Quite a few those young adults were graduates of Yale.
“Working in a kind of mentorship role with a diverse group of students who are figuring out how they want to be active, contributing members of the Jewish community feels like the most important work I could be doing.”
Farber says that Rabbi Rubenstein was a leading candidate for the position at Slifka from early on.
“He was a masterful teacher at the Hadar Institute, and among the leadership team there. Many Yalies were among his students – and they sang his praises in such excited tones that we could not help but be excited too,” Farber says. “When we brought him to campus and through the interview process, that excitement was confirmed. Rabbi Rubenstein teaches Torah from a truly pluralistic perspective in a manner that was consistently described to us, and that we experienced ourselves, as brilliant, captivating, sophisticated, and inspiring. …We were lucky to find a rabbi who is an inspiring teacher, has superb pastoral skills, and is eager to engage in both ways – and we’re eager for him to do so.”
In addition to the idea of helping to guide “Yalies” on their Jewish journeys, Rubenstein was attracted to the idea that Slifka and its chaplain “work closely with undergraduates, and also see faculty and the university as a whole; as part of a Jewish life at Yale in a sense that is very broad and very deep.”
A native of Washington, D.C., Rubenstein spent several years studying at Yeshivat Ma’ale Gilboa, a kibbutz in northern Israel that combines Torah study with army service.
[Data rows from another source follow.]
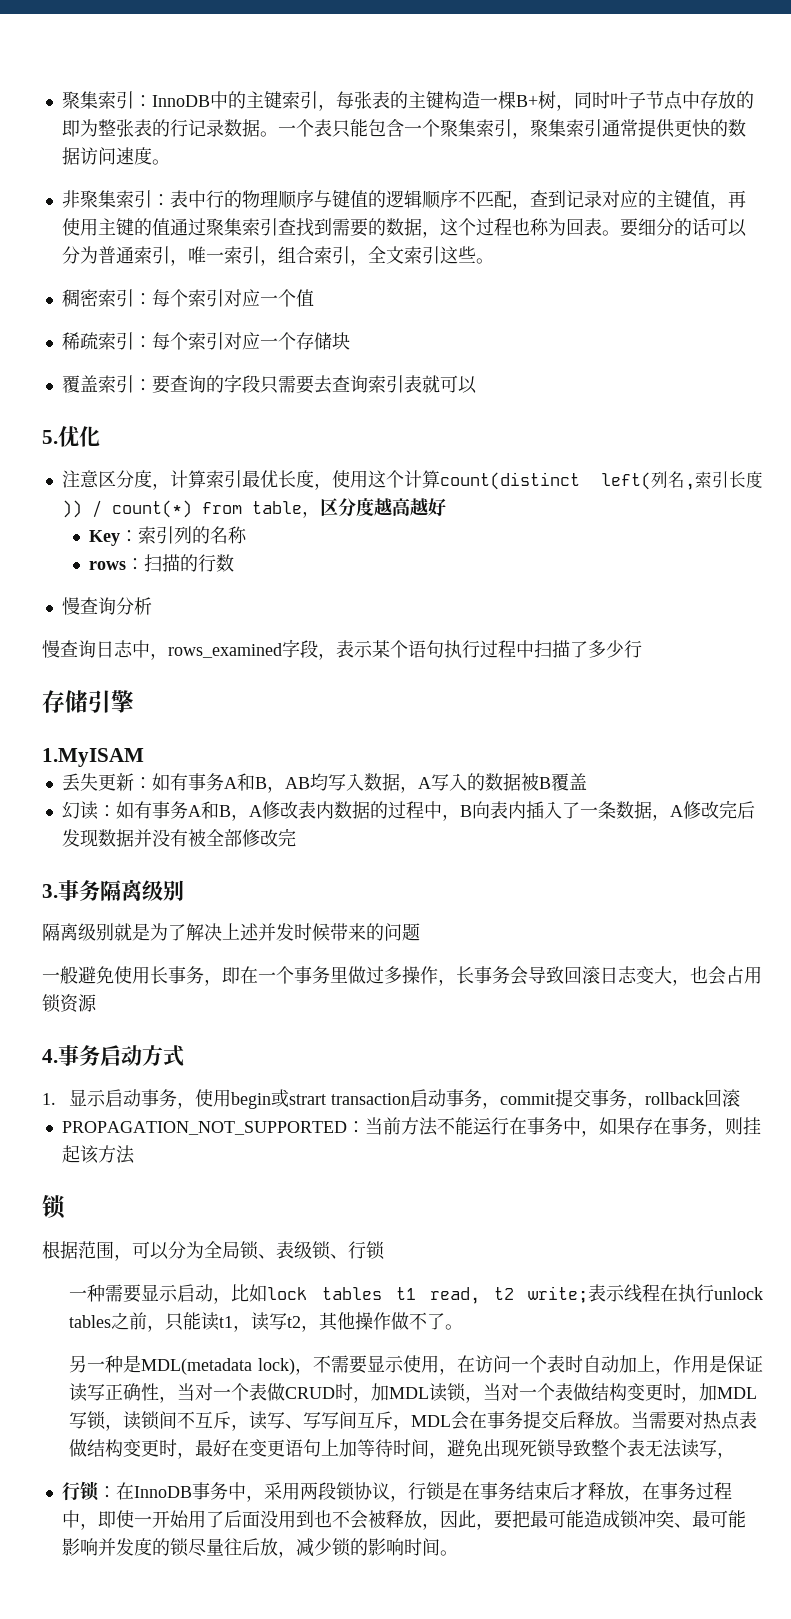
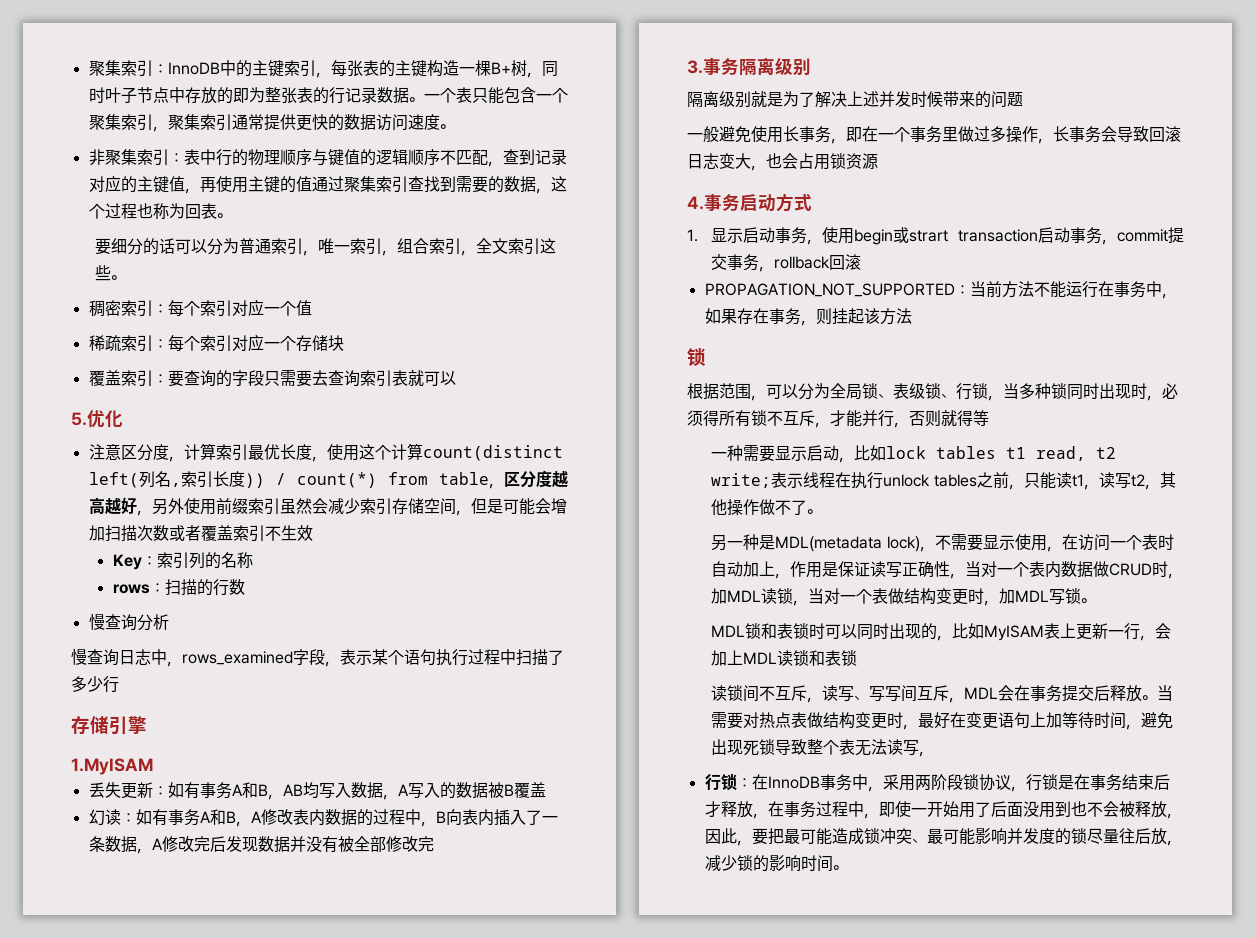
(620, 233) none -> (232, 215) //
(446, 507) none -> [136,498,567,516] [88,525,313,542] ，另外使用前缀索引虽然会减少索引存储空间，但是可能会增加扫描次数或者覆盖索引不生效
(385, 1250) none -> [988,383,1178,401] [687,410,989,428] ，当多种锁同时出现时，必须得所有锁不互斥，才能并行，否则就得等
(268, 1392) none -> [1045,561,1094,578] 内数据
[105,1424,124,1431] ， -> [1081,598,1097,603] [711,623,1172,641] [711,650,858,666] 。 // MDL锁和表锁时可以同时出现的，比如MyISAM表上更新一行，会加上MDL读锁和表锁 //
(318, 1491) none -> [930,774,947,790] 阶

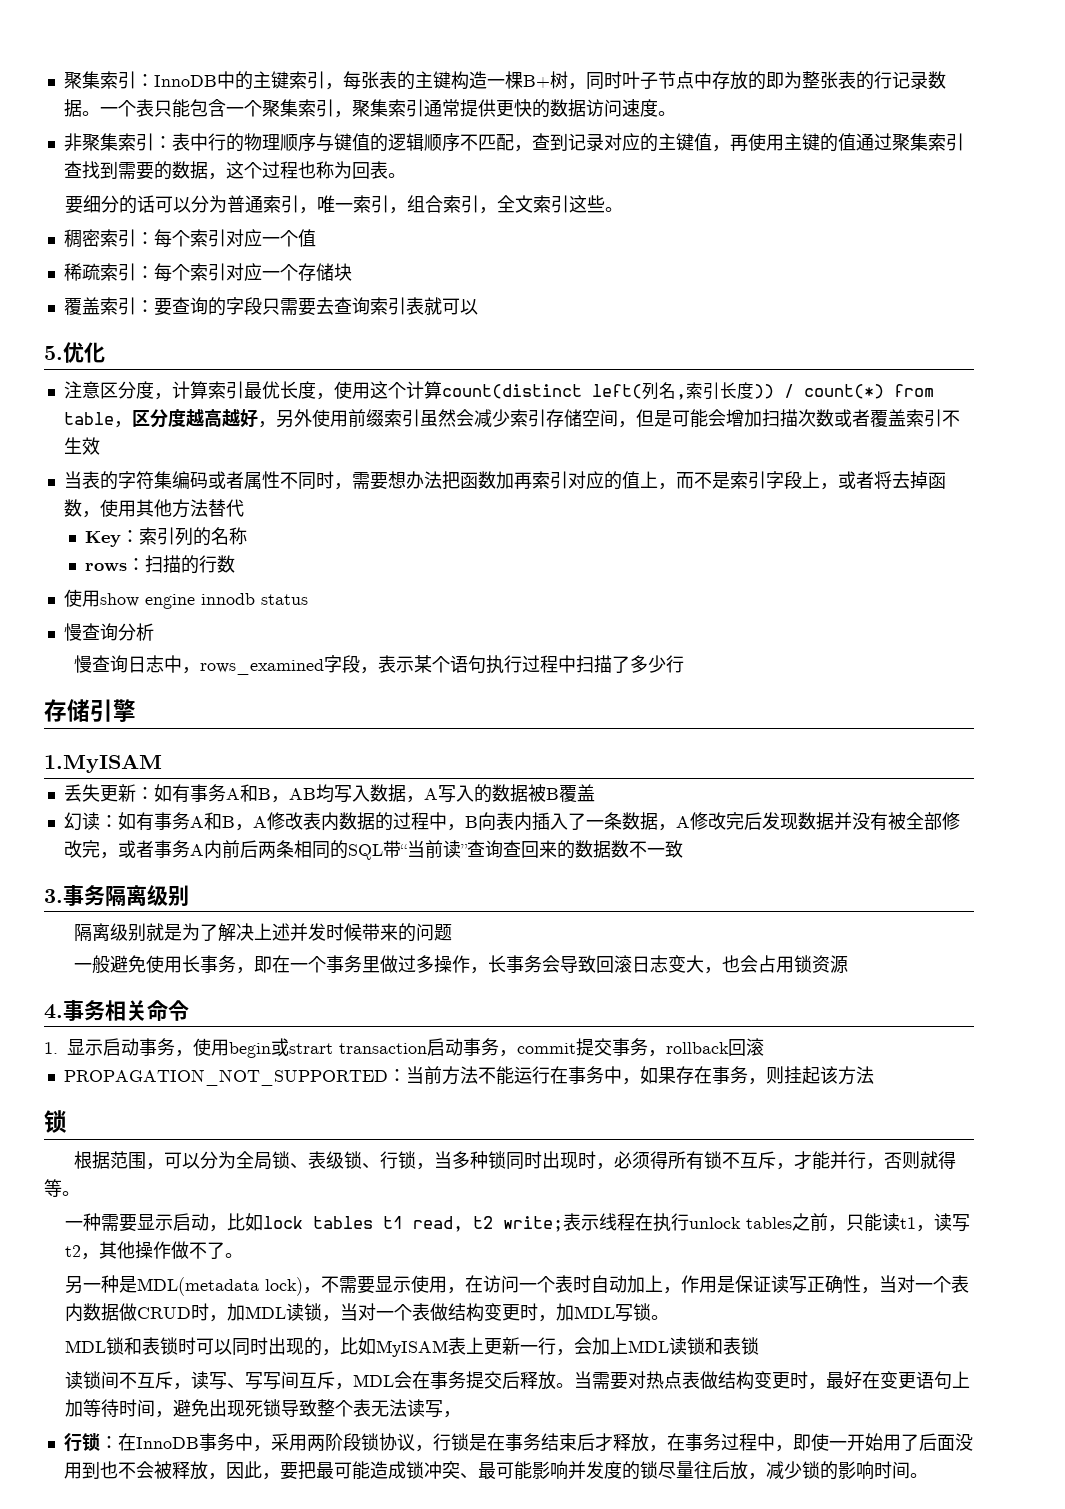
(313, 533) none -> [63,471,946,490] [63,499,244,518] // 当表的字符集编码或者属性不同时，需要想办法把函数加再索引对应的值上，而不是索引字段上，或者将去掉函数，使用其他方法替代
(245, 587) none -> [63,589,308,609] // 使用show engine innodb status
(434, 844) none -> [99,840,683,860] ，或者事务A内前后两条相同的SQL带“当前读”查询查回来的数据数不一致
[740,193,812,212] 启动方式 -> [105,1000,189,1021] 相关命令
(989, 418) none -> [62,1191,80,1196] 。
He later attended Harvard College where he earned an AB in social studies and then got his masters in Talmud from the Jewish Theological Seminary.
Like Uri Cohen, he found his involvement in Harvard Hillel to be inspirational.
“Hillel was the most formative place for me on campus. I met my future colleagues and my future wife there,” he says. “On a broader level, the relationships I found there, the sense of a way of life that brings together intellectual excitement, the closeness of friendship, the spiritual aliveness of Judaism and a place where all those happen together, is something that can’t really happen at that many other Jewish institutions or any group on campus.
“Providing that kind of holistic seed was Bernie Steinberg, who was executive director at Harvard Hillel at the time I was there and it is what I want to help create for others here,” he adds.
The recipient of numerous awards, including the Wexner Graduate Fellowship and the Covenant Foundation’s 2015 Pomegranate Prize for Emerging Educators, Rubenstein now lives in New Haven with his wife, Arielle, who is finishing her PhD in clinical psychology, and their two sons.
Meeting & Greeting
Slifka’s new leadership team both say they are passionately dedicated to the mission of the Center as well as one of the most important functions of a Hillel leader which, according to Cohen, is “meeting students, one by one by one by one; relationship by relationship by relationship.”
“That is really the building block for setting up a community that is welcoming and representative and where students really feel supported,” says Cohen.